Le système compromis dans Fibex est SmartOLT, un panneau de gestion d’infrastructure de fibre optique qui vous permet de gérer à distance les équipements qui distribuent le signal Internet aux utilisateurs finaux. Quiconque accède à ce panneau peut contrôler quels utilisateurs sont connectés, autoriser ou déconnecter les appareilsmodifier les configurations réseau et accéder aux données de diagnostic des nœuds.
En termes simples : accéder au panneau équivaut à avoir les clés de la salle de contrôle de l’ensemble du réseau. Grâce à cet accès, un attaquant peut interrompre le service de manière sélective ou massive sans nécessiter d’intervention physique dans l’infrastructure.
Selon VECERT, les nœuds concernés correspondent à des zones de Pastora, La Victoria, Tipuro, San Juan de los Morros et Los Samanesavec des équipements des fabricants Huawei et ZTE.
Le rapport du cabinet d’analyse souligne également que le pirate informatique a la capacité de déconnecter les utilisateurs à distance, de modifier les autorisations des appareils, d’accéder aux diagnostics du réseau et d’obtenir des données de géolocalisation et l’état opérationnel des nœuds critiques.
Un écosystème numérique soumis à des attaques récurrentes
L’incident de Fibex Télécom Ce n’est pas un cas isolé dans l’écosystème numérique vénézuélien.
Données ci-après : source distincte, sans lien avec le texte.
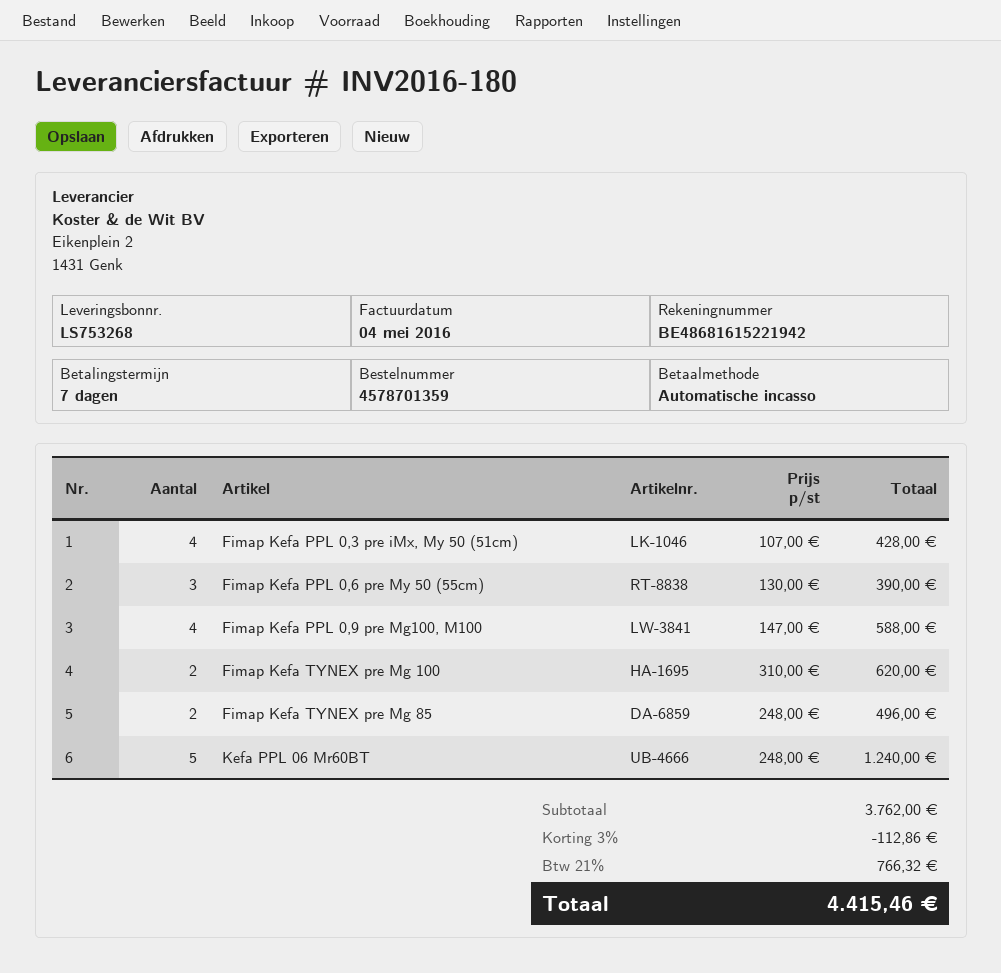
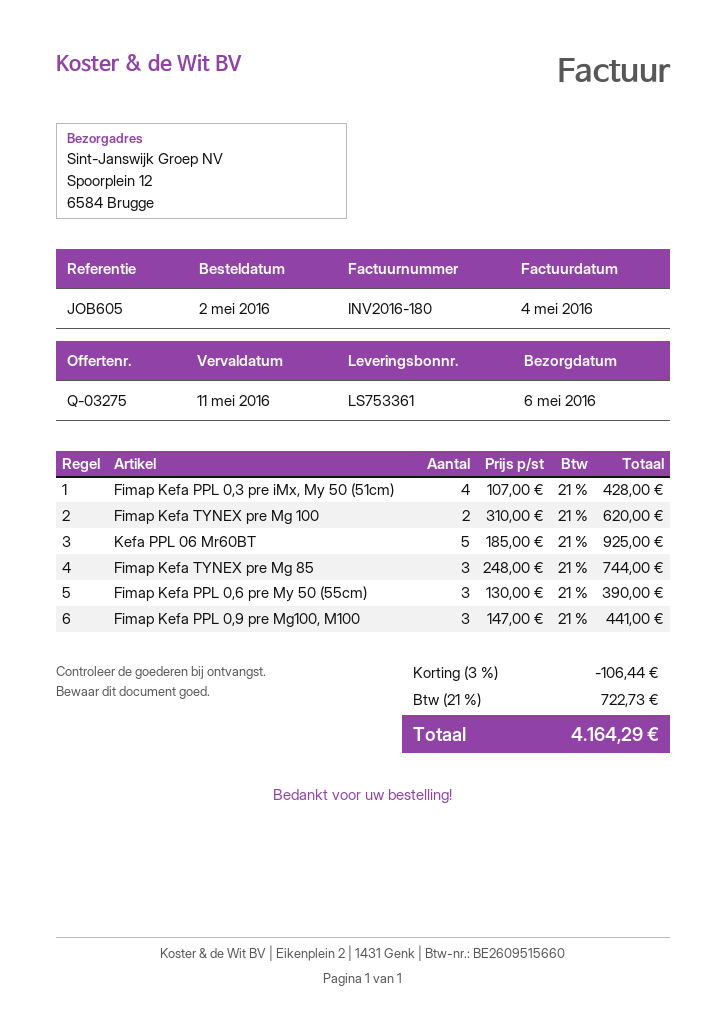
delivery note number: LS753268 -> LS753361
Fimap Kefa PPL 0,9 pre Mg100, M100: 4 x 147.00 = 588.00 -> 3 x 147.00 = 441.00
Fimap Kefa TYNEX pre Mg 85: 2 x 248.00 = 496.00 -> 3 x 248.00 = 744.00
Kefa PPL 06 Mr60BT: 5 x 248.00 = 1240.00 -> 5 x 185.00 = 925.00
discount: 3% = 112.86 -> 3% = 106.44
tax: 21% = 766.32 -> 21% = 722.73
total: 4415.46 -> 4164.29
Comme le rapporte CriptoNoticias, le 16 mars, VECERT Analyser a alerté sur une fuite de données de plus de 56 000 clients de BT Travel Venezuela, attribuée à l’acteur connu sous le nom de « malconguerra2 », le même responsable du piratage de Cashea, une fintech vénézuélienne compromise en février 2026 avec une base de données d’environ 46,5 Go et plus de 79 millions d’enregistrements.
Dans ces cas ajoutez-en d’autres signalés par CriptoNoticias en mars: Le hacker « GordonFreeman » a divulgué des données de Yummy Rides et Rapikom, la fuite de plus de 300 000 $ en USDC de Kontigo en janvier et l’attaque du groupe MedusaBlog contre Digitel en février 2024, qui comprenait une demande de rançon de 5 millions de dollars en Bitcoin.
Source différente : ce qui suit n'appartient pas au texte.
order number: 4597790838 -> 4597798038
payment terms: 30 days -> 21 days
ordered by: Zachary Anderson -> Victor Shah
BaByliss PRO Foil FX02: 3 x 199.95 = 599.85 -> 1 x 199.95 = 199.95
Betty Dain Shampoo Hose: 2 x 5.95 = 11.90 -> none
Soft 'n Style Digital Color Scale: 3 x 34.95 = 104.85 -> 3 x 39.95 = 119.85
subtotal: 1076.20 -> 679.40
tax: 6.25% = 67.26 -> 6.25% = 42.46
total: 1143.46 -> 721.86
Le modèle qui émerge est celui d’un écosystème numérique exposé de manière récurrente à des acteurs menaçants agissant avec différents objectifs : du vol de données personnelles et financières à l’accès aux infrastructures de télécommunications critiques. Dans aucun des cas récents, les entreprises concernées n’ont publié de déclarations officielles avant que les informations ne soient publiées par des chercheurs externes en sécurité.